L'impostazione conta più di quanto la maggior parte delle persone si aspetti. L'ampiezza dell'angolo delle gambe determina tutto: troppo stretto e la posa diventa un semplice allungamento degli ischiocrurali, troppo ampio e il bacino si inclina all'indietro, arrotondando la zona lombare prima che avvenga un vero allungamento dell'interno coscia. Sedersi alti sulle tuberosità ischiatiche con le rotule rivolte verso il soffitto mantiene le cosce in un allineamento favorevole alla rotazione esterna e protegge le articolazioni del ginocchio da torsioni durante la piegata.

Per eseguire bene la posa, articola il movimento dalle anche invece di arricciarti in giù dalle spalle.
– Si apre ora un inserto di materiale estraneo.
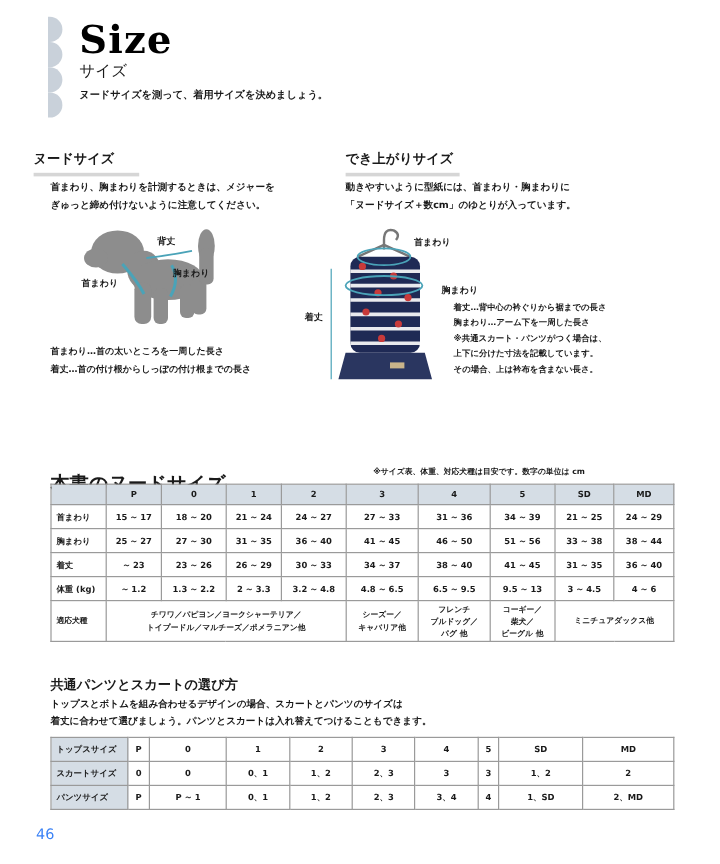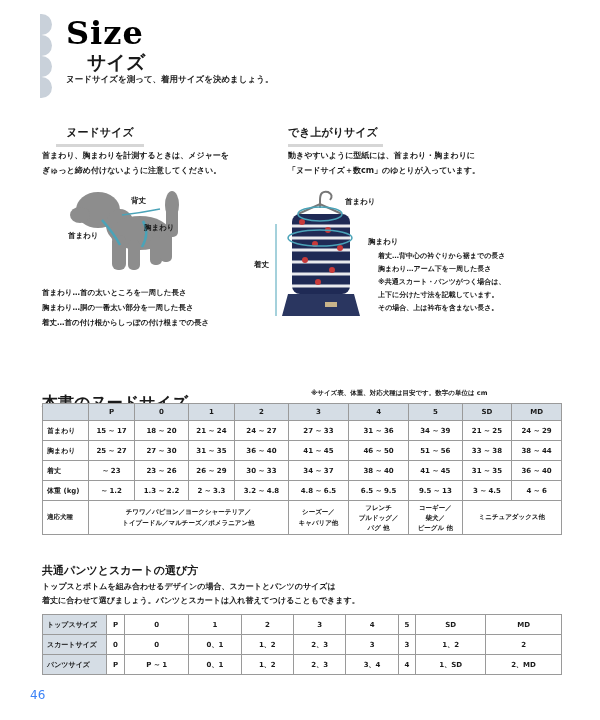"サイズ" .title-jp { font-size: 19px -> 13px; font-weight: bold -> normal; margin-left: 21px -> none }
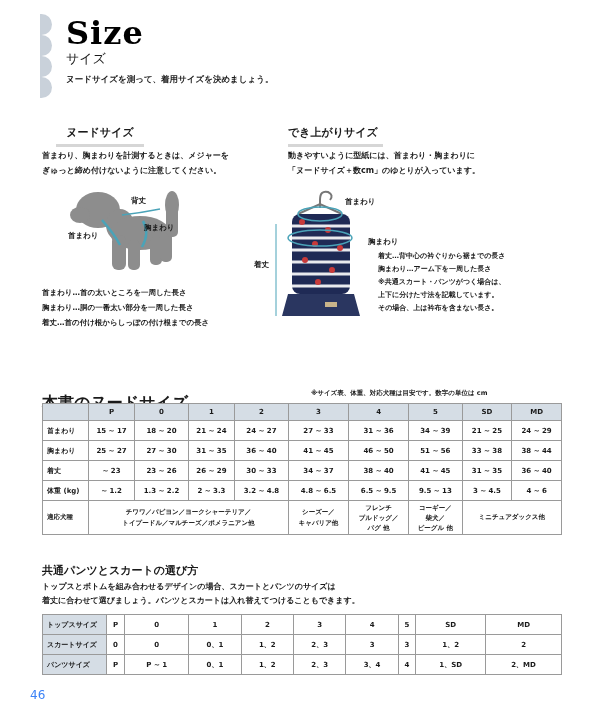"ヌードサイズ" div.abs { left: 56px -> 28px; text-align: center -> none }
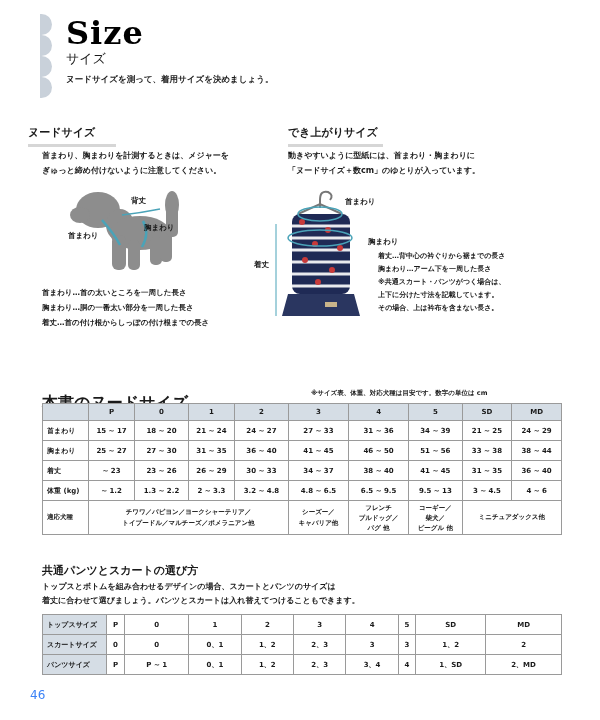"胸まわり…胴の一番太い部分を一周した長さ" div { html: <div>胸まわり…胴の一番太い部分を一周した長さ</div> -> none }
Cammina con le mani in avanti tra le gambe, mantieni la colonna lunga il più possibile e lascia che la schiena si arrotondi solo nell'ultima parte della discesa. La posizione finale prevede gli avambracci o le mani appoggiati sul pavimento con la testa rilassata verso il basso, ma una versione dignitosa con le mani sul tappetino e la schiena piatta è una posizione di lavoro perfettamente valida.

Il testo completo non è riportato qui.